Provided entries section start

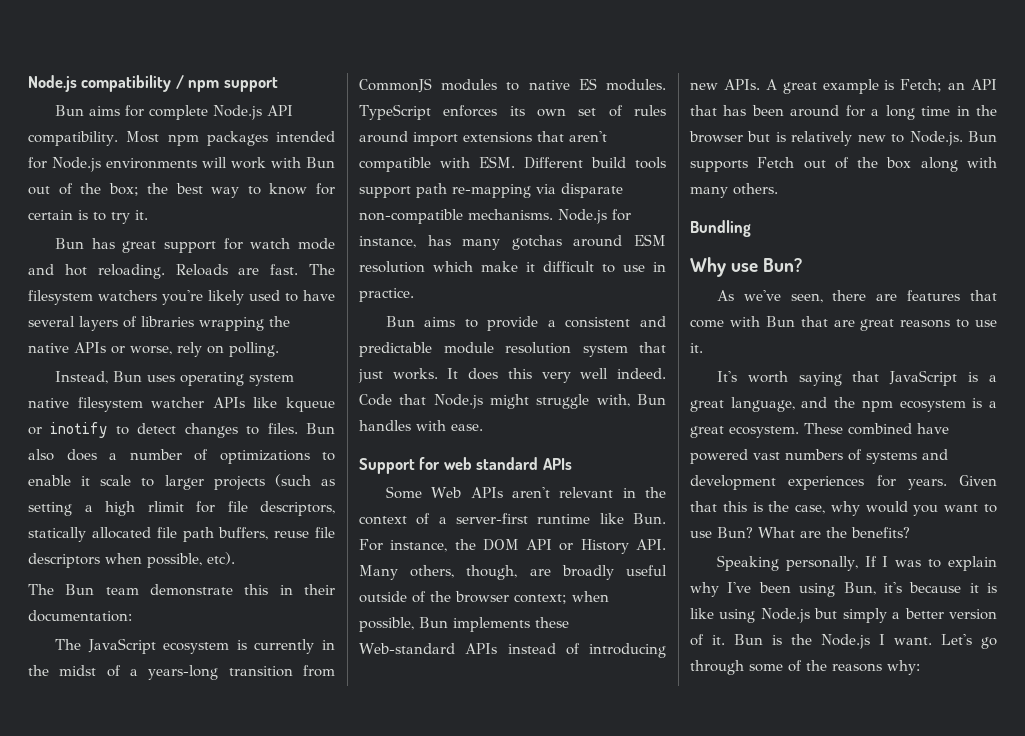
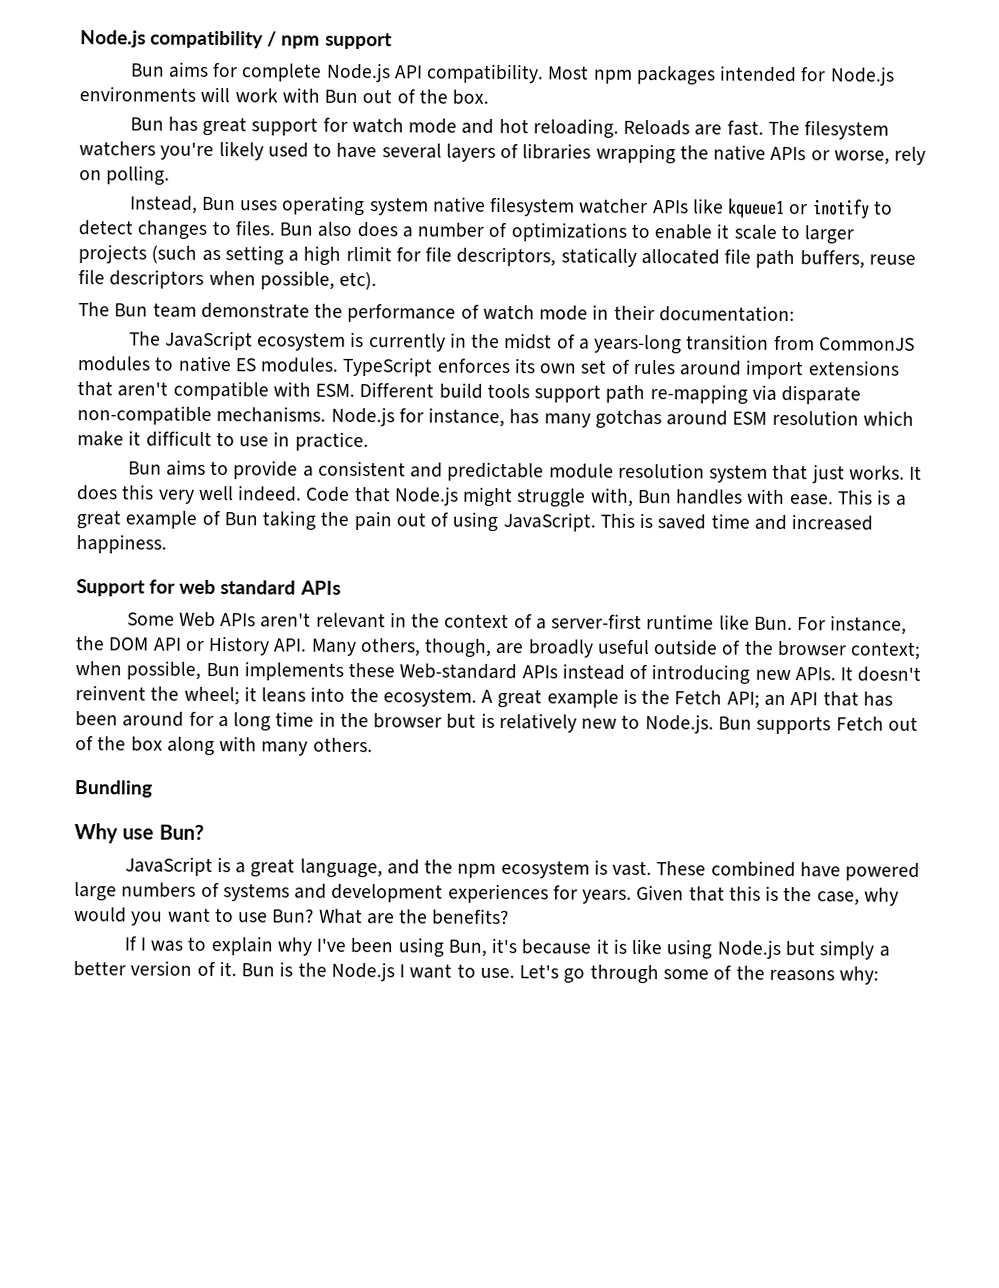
- Most npm packages intended for Node.js environments will work with Bun out of the box; the best way to know for certain is to try it.
+ Most npm packages intended for Node.js environments will work with Bun out of the box.
- Instead, Bun uses operating system native filesystem watcher APIs like kqueue or inotify to detect changes to files.
+ Instead, Bun uses operating system native filesystem watcher APIs like kqueue1 or inotify to detect changes to files.
- The Bun team demonstrate this in their documentation:
+ The Bun team demonstrate the performance of watch mode in their documentation:
+ This is a great example of Bun taking the pain out of using JavaScript. This is saved time and increased happiness.
+ It doesn't reinvent the wheel; it leans into the ecosystem.
- A great example is Fetch; an API that has been around for a long time in the browser but is relatively new to Node.js. Bun supports Fetch out of the box along with many others.
+ A great example is the Fetch API; an API that has been around for a long time in the browser but is relatively new to Node.js. Bun supports Fetch out of the box along with many others.
- As we've seen, there are features that come with Bun that are great reasons to use it.
- It's worth saying that JavaScript is a great language, and the npm ecosystem is a great ecosystem.
+ JavaScript is a great language, and the npm ecosystem is vast.
- These combined have powered vast numbers of systems and development experiences for years.
+ These combined have powered large numbers of systems and development experiences for years.
- Speaking personally, If I was to explain why I've been using Bun, it's because it is like using Node.js but simply a better version of it.
+ If I was to explain why I've been using Bun, it's because it is like using Node.js but simply a better version of it.
- Bun is the Node.js I want.
+ Bun is the Node.js I want to use.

Provided entries section end

Activity –
Where does the word "like" occur in the data? Copy every line that has it.

Problem solution –
- Instead, Bun uses operating system native filesystem watcher APIs like kqueue or inotify to detect changes to files.
+ Instead, Bun uses operating system native filesystem watcher APIs like kqueue1 or inotify to detect changes to files.
- Speaking personally, If I was to explain why I've been using Bun, it's because it is like using Node.js but simply a better version of it.
+ If I was to explain why I've been using Bun, it's because it is like using Node.js but simply a better version of it.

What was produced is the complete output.